5 Accounts, #3 – Emergency Fund

This is the fourth part of a series on setting up a financial plan.
The beginning of the series is here.
The previous article is “5 Accounts, #2 – Online Savings”.
The next article is “5 Accounts, #4 – Investment“.

Keep First Aid within Reach'''

I think everyone instinctively knows that they should have an emergency fund, but like many other pieces of financial advice and/or common sense, it often gets put off or bypassed. The cause is the same as that of most common financial missteps – the fact that our brains simply aren’t wired to think sensibly about the future – why plan for a financial disaster which may never come, when we can live right now?

There are too many things which might require an immediate financial “bridge” – major car problems (if you commute by car), a sudden medical expense, an unexpected layoff… if any of these things “catch you short” you could be seriously stuck, forced to rely on a credit card or a loan to get by, at which point you end up in a fresh new financial hole full of unwanted interest payments.

So if keeping an “emergency fund” on hand is a good idea, what’s the best way to go about it?

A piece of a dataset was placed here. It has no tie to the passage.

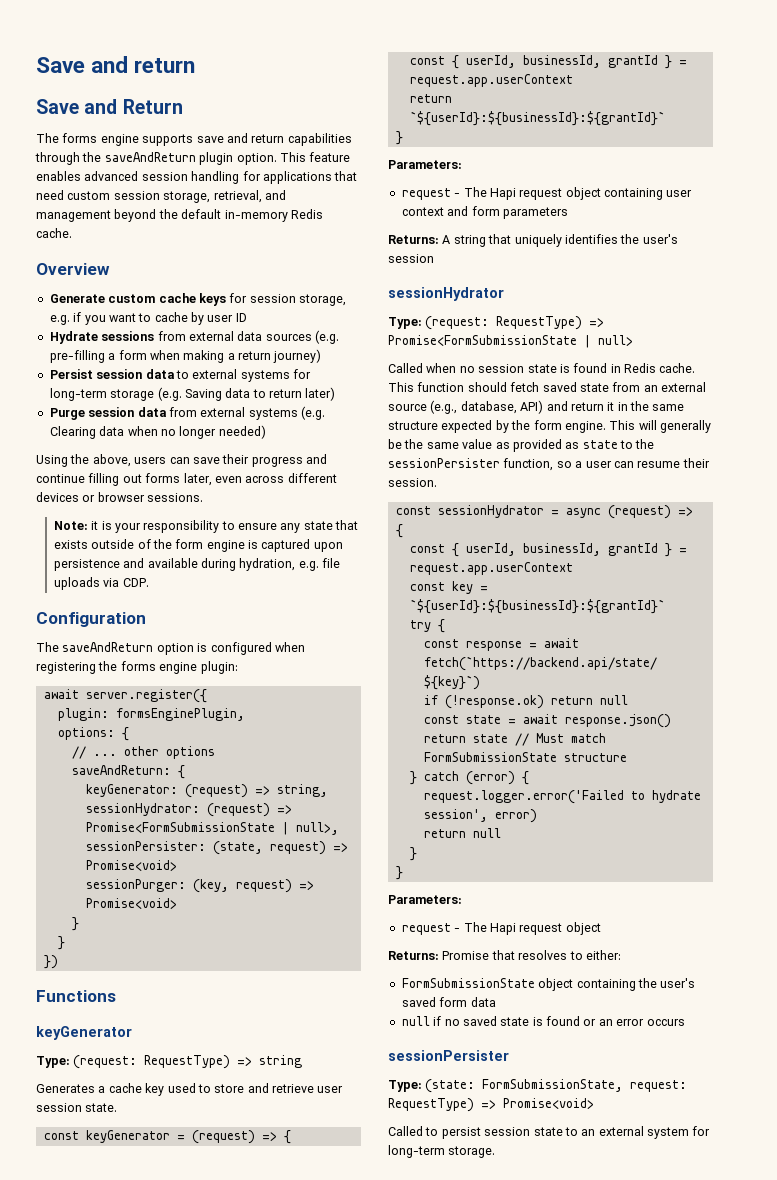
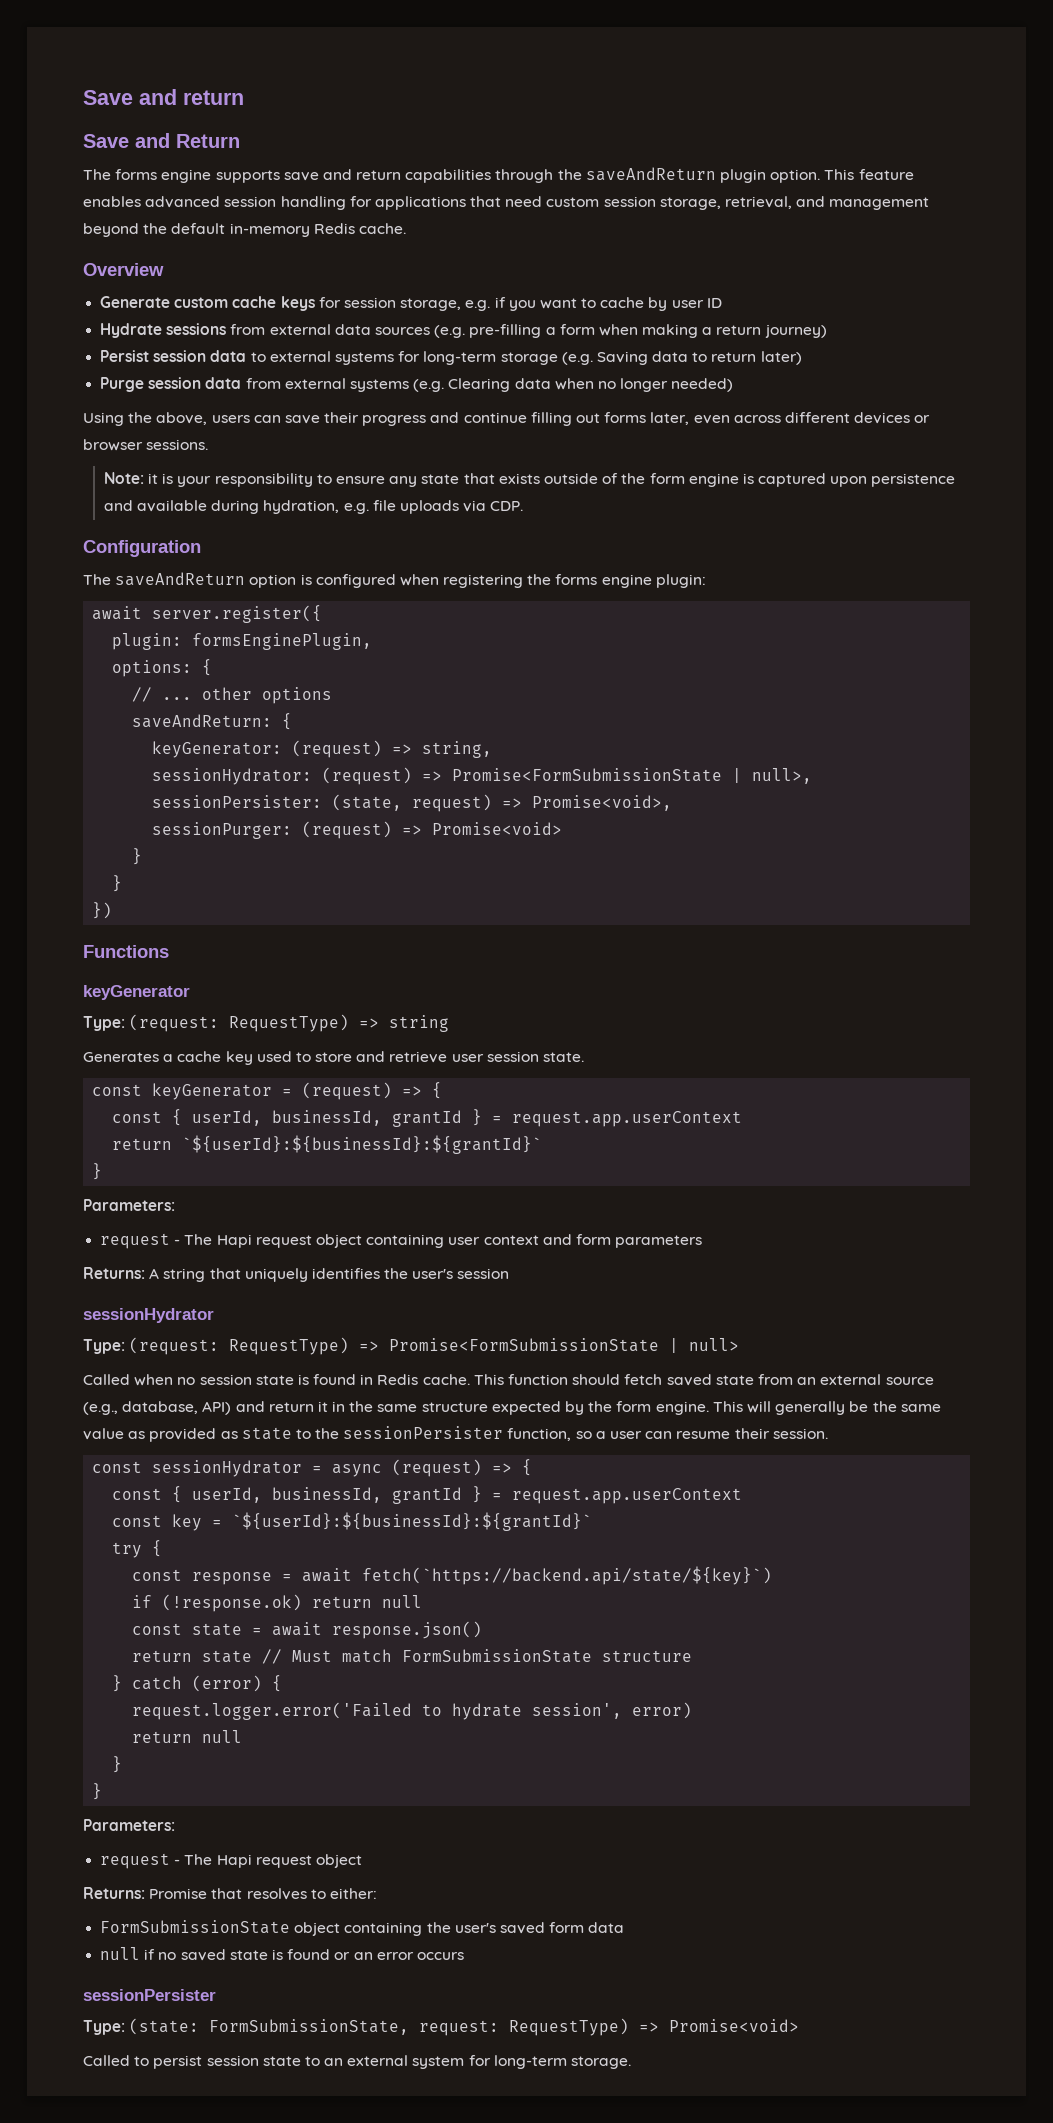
- sessionPersister: (state, request) => Promise<void>
+ sessionPersister: (state, request) => Promise<void>,
- sessionPurger: (key, request) => Promise<void>
+ sessionPurger: (request) => Promise<void>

Since this is for emergencies, it needs to be accessible in short order, so we want something like a savings account or a money market account which will allow us to withdraw/transfer money immediately. So why not use our online savings account?

There are two needs an online savings account doesn’t quite meet.

  1. We want this money to stay “saved” – mixing it in with all the current account sweeping and discretionary considerations muddies the water, and tempts us to spend “emergency” money on non-emergencies.
  2. We should be keeping this money around, unused, for the long term. So we need as good an interest rate as we can get, to protect our money from inflation.

A good alternative is an online-accessible money market or high-interest savings account.

There are two accounts which I mentioned yesterday, and which are consistently recommended by finance writers for the purposes of an “emergency fund”:

  1. EmigrantDirect’s AmericanDream SavingsAccount (5.05% APY at present)
  2. ING’s Orange Savings Account (4.50% APY at present)

These are, like other bank accounts, FDIC insured to $100,000 (meaning you won’t be out of pocket if the bank goes FOOM!), and are therefore extremely low-risk. There really isn’t much to choose between them, although EmigrantDirect’s slightly higher interest rate is obviously attractive, and is the account I’ve chosen for that reason.

ING score highly for customer service, and also offer investment services and other accounts, so if you want to simplify your finances somewhat by consolidating transactions within one bank, that may be an advantage.

So, once we’ve identified our account, onto the next consideration – how big should our emergency fund be? Trent at The Simple Dollar has a pretty good summary of this, taken from his rewrite of a 2006 CNN article containing “25 Rules to Grow Rich By”. His post goes into more detail, but the basic rule he comes up with is this:

Keep two months’ worth of living expenses in a bank savings account or a money market account for each person in your household. So, if four people live in your household, have eight months’ worth of living expenses.

That sounds pretty sensible to me – it covers the worst possible financial calamity (sudden redundancy), and should provide a healthy amount to deal with other mishaps too.
Finally, it’s perfectly possible to build an emergency fund in “stages” – set a first stage target of $2500, say, then focus on other financial priorities for a while before coming back to “boost” your fund to a safer level. Even $2500 squirreled away is better than nothing.

As to those “other priorities”, my main one (investment) is up next…

Disclaimer: I’m not a financial advisor, and I’m just sharing my own financial plans because, well, I like to share. It’s also a good exercise in “thinking out loud”. You choose to follow any advice in these posts at your own risk, though – I’m not responsible if you overdraw or suffer other financial calamity…

The “Savlon” photo on this post is from PrASanGaM on Flickr. Savlon liquid is, in fact, one of the few things in the world I’m allergic to – its fumes cause me to cough uncontrollably and it’ll give me a mild but irritating rash if it comes into contact with my skin. Still, for most people it’s good for emergencies…

One Response to “5 Accounts, #3 – Emergency Fund”

  1. BenJ Says:

    I’ve used ING for 6 years or so as my savings/emergency account. I’ve got my direct deposit set up to put a portion of each paycheck into three accounts: one personal checking, one joint/household (rent, household bills) checking, and the rest goes into the ING Savings account.

    Handy!

    My financial adviser gave me another tip on keeping emergency money around, and that is: it’s far better to invest your money for higher return than keep too much of it accessible in a low-yield account for the unlikely “emergency” scenario. A credit card can typically tide you over while you move money out of a mutual fund, etc. (Of course this requires the responsibility to actually MOVE the money out and pay off the credit card ASAP.)